2. Laboured breathing: use of the accessory muscles of respiration (sternomastoids, scalenes) with retraction of the head on inspiration and flaring of nostrils.

3. Rocking movements of the abdomen and chest.

Complete Obstruction

This may be indicated by:

 

  1. No movement of air is detectable at the airway.

  2. No breath sounds.

  3. Signs of hypoxia rapidly developed.

  4. Dysrhythmias and bradycardia.

CAUSES
  1. Tongue: In the unconscious patient with the jaw relaxed the tongue may fall back and obstruct airway.

  2. Foreign materials in the pharynx:

    A. Mucous or saliva

    B. Gastric contents from vomiting and regurgitation

    C. Blood following oral and nasal surgery (also in the case of  thyroidectomy)

  3. Laryngospasm: Dyspnoea and wheeze particularly in expiration.

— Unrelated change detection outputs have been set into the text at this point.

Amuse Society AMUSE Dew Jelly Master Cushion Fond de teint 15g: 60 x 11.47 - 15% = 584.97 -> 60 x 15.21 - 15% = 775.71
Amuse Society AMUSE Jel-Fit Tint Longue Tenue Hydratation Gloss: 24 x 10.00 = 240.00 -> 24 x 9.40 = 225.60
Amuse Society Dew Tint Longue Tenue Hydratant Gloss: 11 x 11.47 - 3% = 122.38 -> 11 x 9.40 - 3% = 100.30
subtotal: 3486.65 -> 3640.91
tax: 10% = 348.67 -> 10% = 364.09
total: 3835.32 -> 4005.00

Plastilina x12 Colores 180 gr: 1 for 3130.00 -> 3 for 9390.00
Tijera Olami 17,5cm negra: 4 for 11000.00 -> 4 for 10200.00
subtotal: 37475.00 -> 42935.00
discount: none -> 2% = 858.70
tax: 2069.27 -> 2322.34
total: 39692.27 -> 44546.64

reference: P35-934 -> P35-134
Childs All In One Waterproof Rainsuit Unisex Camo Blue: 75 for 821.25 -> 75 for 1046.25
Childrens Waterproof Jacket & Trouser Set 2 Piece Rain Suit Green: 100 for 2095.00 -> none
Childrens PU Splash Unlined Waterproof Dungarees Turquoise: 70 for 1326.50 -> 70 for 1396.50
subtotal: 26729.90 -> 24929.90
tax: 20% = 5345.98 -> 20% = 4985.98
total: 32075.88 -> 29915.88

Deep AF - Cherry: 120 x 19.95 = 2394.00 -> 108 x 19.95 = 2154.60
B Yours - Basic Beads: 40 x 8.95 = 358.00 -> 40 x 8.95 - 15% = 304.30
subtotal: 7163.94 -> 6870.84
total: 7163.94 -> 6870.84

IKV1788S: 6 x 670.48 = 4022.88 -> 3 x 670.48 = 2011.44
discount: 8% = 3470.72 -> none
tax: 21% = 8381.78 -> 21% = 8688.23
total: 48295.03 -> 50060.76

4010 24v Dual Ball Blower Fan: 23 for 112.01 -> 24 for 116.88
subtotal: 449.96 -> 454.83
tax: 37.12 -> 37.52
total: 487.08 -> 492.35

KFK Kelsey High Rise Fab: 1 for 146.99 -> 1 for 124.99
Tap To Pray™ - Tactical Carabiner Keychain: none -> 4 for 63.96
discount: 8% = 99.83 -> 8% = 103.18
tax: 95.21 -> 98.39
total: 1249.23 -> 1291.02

  4. Laryngeal oedema: Oedema in the neck is edema of larynx and glottis. This is  the most common cause of postoperative respiratory distress. This may be due to dissection and manipulation around thyroid and cricoid cartilage and the hypopharyngeal muscles. Also it may follow post intubation.

  5. Haematoma causing external pressure on the trachea.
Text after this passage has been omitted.